「国難突破解散」だとか言って、もうすぐ衆議院総選挙が始まる。それよりもっと深刻な国難は、地方選挙で投票率が過去最低を更新していることだ。今月あった選挙では、柏原市、羽曳野市、城陽市、総社市、えびの市などがそうだ。18歳選挙権になろうが低下傾向は変わらない。いい大人が選挙に行かないのに、18歳が行くわけがない。主権者教育は有権者である大人にこそ必要だ。
こんな調子だから、市長さんが何を言おうと関心は高まらず、議員さんなど名前すら知らない。地方政治家のうち、引退後あるいは亡くなった後まで、地域の恩人として住民に慕われる人は、どれほどいるのだろうか。
江戸時代の殿さまも、全国各地に大小たくさん存在したが、旧領地の人々から今も慕われている人は、それほど多くない。全国区で有名なのは肥後熊本の加藤清正、三州吉良の吉良上野介であろう。本日は、あまり知られていないが、今も敬慕されるお殿様のお話である。
倉敷市茶屋町に「真如庵」がある。この地域を治めていた領主のご廟所で、墓石が今も大切に守られている。右隣にも墓石があるが、これは忠臣角田才兵衛の墓である。
墓石には「真如院殿前備州浄性日覚大居士」という法名が刻まれている。「前備州」とあるから備前守を名乗っていた人なのだろう。真如庵総代会が由来を記した石碑を作成しているので、読んでみよう。
ここ真如庵は、帯江新田を干拓された帯江の殿様戸川安廣公のご廟所です。干拓の完成は宝永四年、一七〇七年、(公五十四歳の時)
公は、直参旗本のため、江戸表にお住まいになられました。勘定奉行にご栄進されましたが病気にかかられ五十六歳宝永六年(一七〇九)の秋にご逝去されました。
公は、帯江新田開墾の祖として、領民の敬慕篤く領民はその徳を慕い、公の菩提を永遠に弔いたいと願い出て、江戸の玄照寺墓所から分骨を迎え、正徳四年(一七一四)にお墓を建立しました。公の遺骨について来て一生墓守をせられた公の寵臣角田才兵衛が住んだ家が後の庵となりました。
(茶屋町史より要約)
このあたりは、かつて児島湾の一部だったが、18世紀初めに干拓により陸地化した。この時代は、全国で新田開発がさかんに行われ、耕地面積とともに人口も増加する高度経済成長期であった。
領主の戸川安廣は大名ではなく三千石の旗本である。戸川氏はもと宇喜多氏の有力家臣だったが、御家騒動により宇喜多家を離れ、関ケ原では東軍に属した。

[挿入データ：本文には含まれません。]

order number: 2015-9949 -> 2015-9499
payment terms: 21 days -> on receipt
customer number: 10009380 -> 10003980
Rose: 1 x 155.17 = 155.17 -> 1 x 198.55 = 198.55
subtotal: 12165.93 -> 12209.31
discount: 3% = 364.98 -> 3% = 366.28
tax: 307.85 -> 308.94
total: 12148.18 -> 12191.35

家康から活躍が認められ、備中庭瀬で三万石の大名に取り立てられた。
庭瀬藩主としては4代で途絶えることとなるが、備中撫川、備中妹尾、備中早島、備中中島、備中帯江にそれぞれ知行所をもつ5家が旗本として幕末まで続いた。帯江戸川家は、第二代庭瀬藩主正安が弟安利に備中帯江を分知したことに始まる。本日紹介している安廣は安利の子で二代目となる。

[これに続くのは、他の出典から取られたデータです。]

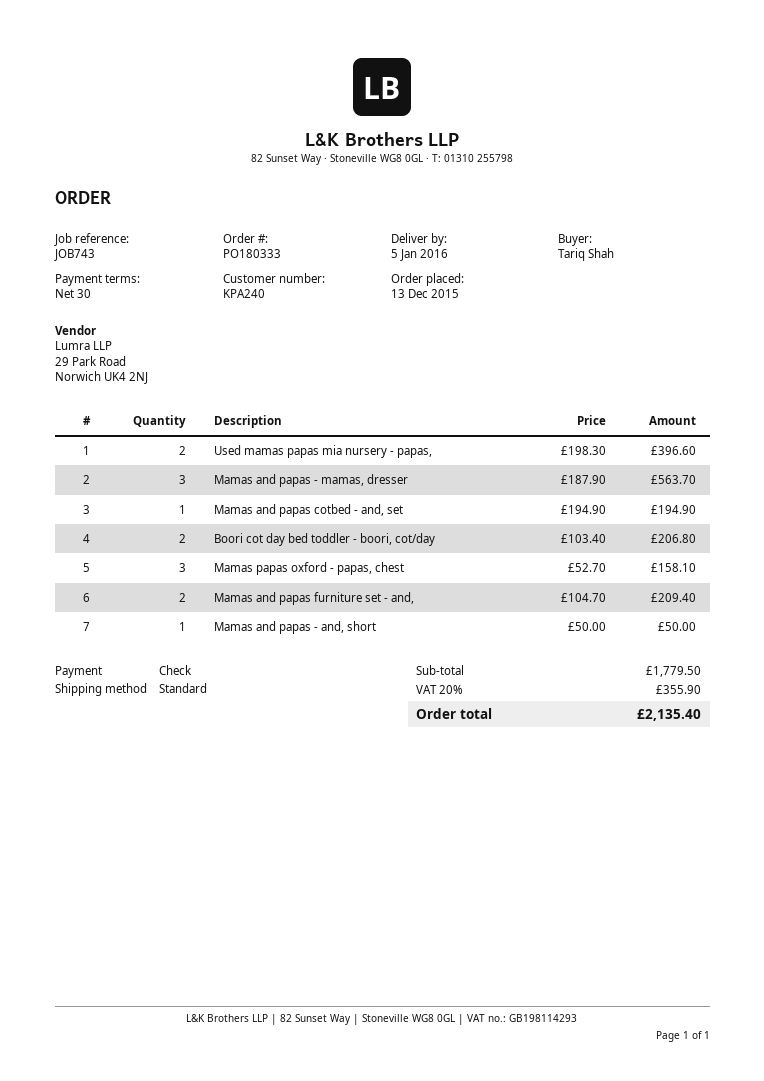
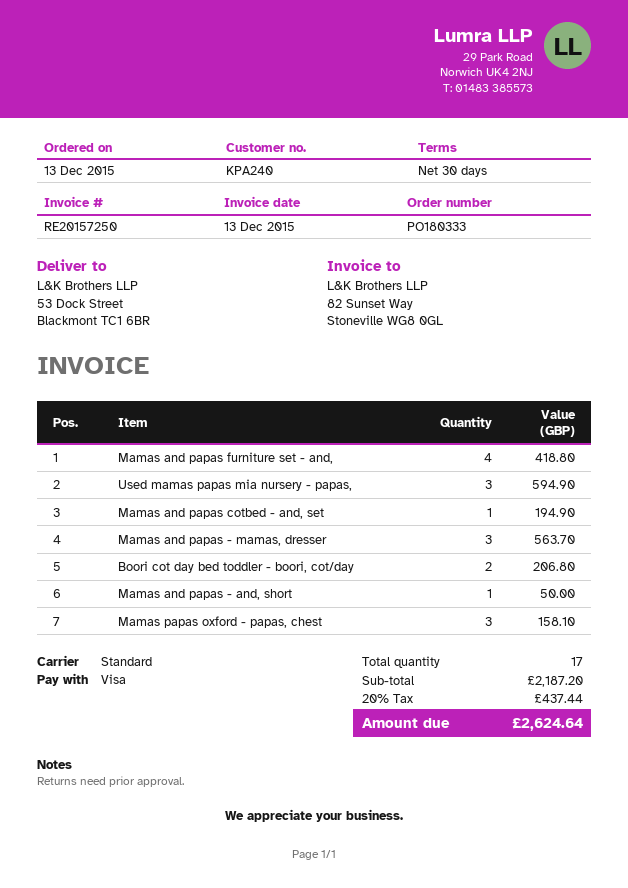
payment method: cheque -> Visa
Used mamas papas mia nursery - papas,: 2 for 396.60 -> 3 for 594.90
Mamas and papas furniture set - and,: 2 for 209.40 -> 4 for 418.80
subtotal: 1779.50 -> 2187.20
tax: 20% = 355.90 -> 20% = 437.44
total: 2135.40 -> 2624.64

安廣は有能な官僚だったようで、元禄十二年(1699)4月14日から宝永五年(1708)2月29日にかけて、勘定奉行を務めている。同僚には貨幣改鋳で知られる荻原重秀(おぎわらしげひで)がいた。金の含有率を下げた元禄改鋳はバブルをもたらしたとも言われるが、アベノミクスに通じるデフレ脱却策だったと見ることもできる。安廣も同じように考えていたはずだ。マネーストックを増やして購買力を上げ、干拓という公共事業を実施して景気を刺激する。自らの地元で景気浮揚を実践していたわけだ。
干拓は広大な新田を生み出し、領民の生活基盤を安定させた。帯江新田は水稲だけでなくイグサ栽培もさかんで、花ござの生産でも知られるようになった。近年は宅地化が進み、近郊のベッドタウンとしても発展している。この礎を築いたのが戸川安廣公である。三百年の後まで慕われるのには理由がある。
封建時代には領主を選ぶことはできなかったが、天下の行く末を考え、領民を慈しむ名君は確かにいた。民主主義の現代は、幸せなことに政治家を選ぶことができる。「選良」とは選挙で選ばれた立派な人である。是非とも立派な人を選びたいものである。立派な候補者がいればの話だが。投票率の低下は、そのあたりにも原因があるかもしれない。